La Ropa beach curves in a long arch on the south side of the cliff which is built up with hotels, cascading terra cote coloured condos, and several villas. We rented beach chairs for P$ 100 for the day which came with full service. Watching the parachute surfers and the multi million dollar yachts out in the bay we felt no pain and read our paper back novels while acquiring a tan and a pleasant tequila high.

Madeira beach is smaller but features several beach front restaurants, meaning that the tables and umbrellas are set up in the sand. From Madeira a concrete board walk snakes along the shore into the heart of town where all the fishing boats are beached and the majority of bars and shops cluster side by side all the way down to the government wharf and ferry dock. Several arched bridges cross over the two canals and are favourite hangouts for young lovers. On long weekends and Holidays the beaches fill up with Mexican families with kids and grand parents who set up day long picnics under umbrellas. They come from the interior as far away as Mexico City to enjoy the sun and beach, just like us. There are plenty of good restaurants catering to us tourists with lavish breakfasts and charcoal grills, fancy drinks and Mexican music.

About three blocks in from the beach and tourist strip is the bustling Mexican town with its corrugated steel shuttered storefronts, side walk displays and taqueterias with their open grills and plastic furniture. It’s where we shop for groceries, along with the locals. I like Zihuat: It’s still a fishing village as well as a tourist mecca. The locals are friendly and helpful and although it is in the state of Guerrero, there is no evidence of narcos or cartels, at least not to our eyes. It’s a holiday town after all with direct Westjet flights to and from Canada.
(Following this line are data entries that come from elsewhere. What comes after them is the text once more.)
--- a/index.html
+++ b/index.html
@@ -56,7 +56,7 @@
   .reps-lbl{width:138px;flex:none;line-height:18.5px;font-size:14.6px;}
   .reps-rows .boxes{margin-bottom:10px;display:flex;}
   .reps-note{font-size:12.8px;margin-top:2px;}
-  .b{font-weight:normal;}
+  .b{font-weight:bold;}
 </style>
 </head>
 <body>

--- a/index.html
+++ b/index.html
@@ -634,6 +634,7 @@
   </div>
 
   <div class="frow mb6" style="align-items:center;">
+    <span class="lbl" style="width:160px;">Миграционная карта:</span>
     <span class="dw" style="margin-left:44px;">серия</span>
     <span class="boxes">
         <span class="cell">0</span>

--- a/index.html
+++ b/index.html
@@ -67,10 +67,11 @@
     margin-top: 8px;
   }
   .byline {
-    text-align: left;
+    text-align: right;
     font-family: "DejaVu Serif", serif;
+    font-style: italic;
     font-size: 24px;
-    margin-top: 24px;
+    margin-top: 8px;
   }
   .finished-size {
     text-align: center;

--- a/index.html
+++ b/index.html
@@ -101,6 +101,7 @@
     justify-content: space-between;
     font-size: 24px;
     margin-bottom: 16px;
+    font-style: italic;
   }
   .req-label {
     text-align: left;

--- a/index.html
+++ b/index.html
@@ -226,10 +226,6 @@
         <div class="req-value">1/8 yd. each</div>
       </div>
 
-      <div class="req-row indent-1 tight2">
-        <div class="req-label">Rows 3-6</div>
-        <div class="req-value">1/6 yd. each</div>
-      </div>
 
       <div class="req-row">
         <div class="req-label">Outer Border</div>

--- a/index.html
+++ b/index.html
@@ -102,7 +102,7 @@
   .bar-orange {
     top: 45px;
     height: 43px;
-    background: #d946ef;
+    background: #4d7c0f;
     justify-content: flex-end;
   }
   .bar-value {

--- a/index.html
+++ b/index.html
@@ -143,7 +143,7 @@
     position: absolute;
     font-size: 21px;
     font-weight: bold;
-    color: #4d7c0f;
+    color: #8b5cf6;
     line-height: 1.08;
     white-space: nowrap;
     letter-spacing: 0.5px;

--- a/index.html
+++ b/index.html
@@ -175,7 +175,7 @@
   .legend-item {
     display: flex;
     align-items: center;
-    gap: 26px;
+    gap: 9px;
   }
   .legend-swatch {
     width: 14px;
Did I mention the weather ? The primary reason any of us migrate south. There are only two options for winter survival in the north: Hibernation and migration. I’ve tried both and the first option is definitely the more entertaining. As soon as one approaches the Tropic of Cancer the weather improves markedly. Puerto Penasco, or Rocky Point, averages around 20°( 68 F) in the winter and spring while Guadelajara goes from 30° in May to 25° in January. Mexico City has an average temp of 18° with December being the coldest month at 13°. Zihuatenejo on the other hand offers that tropical, hot weather year round between 26° in January to 29° in July. If you want sunshine, large margaritas and lovely beaches, Zihuat is your kind of town.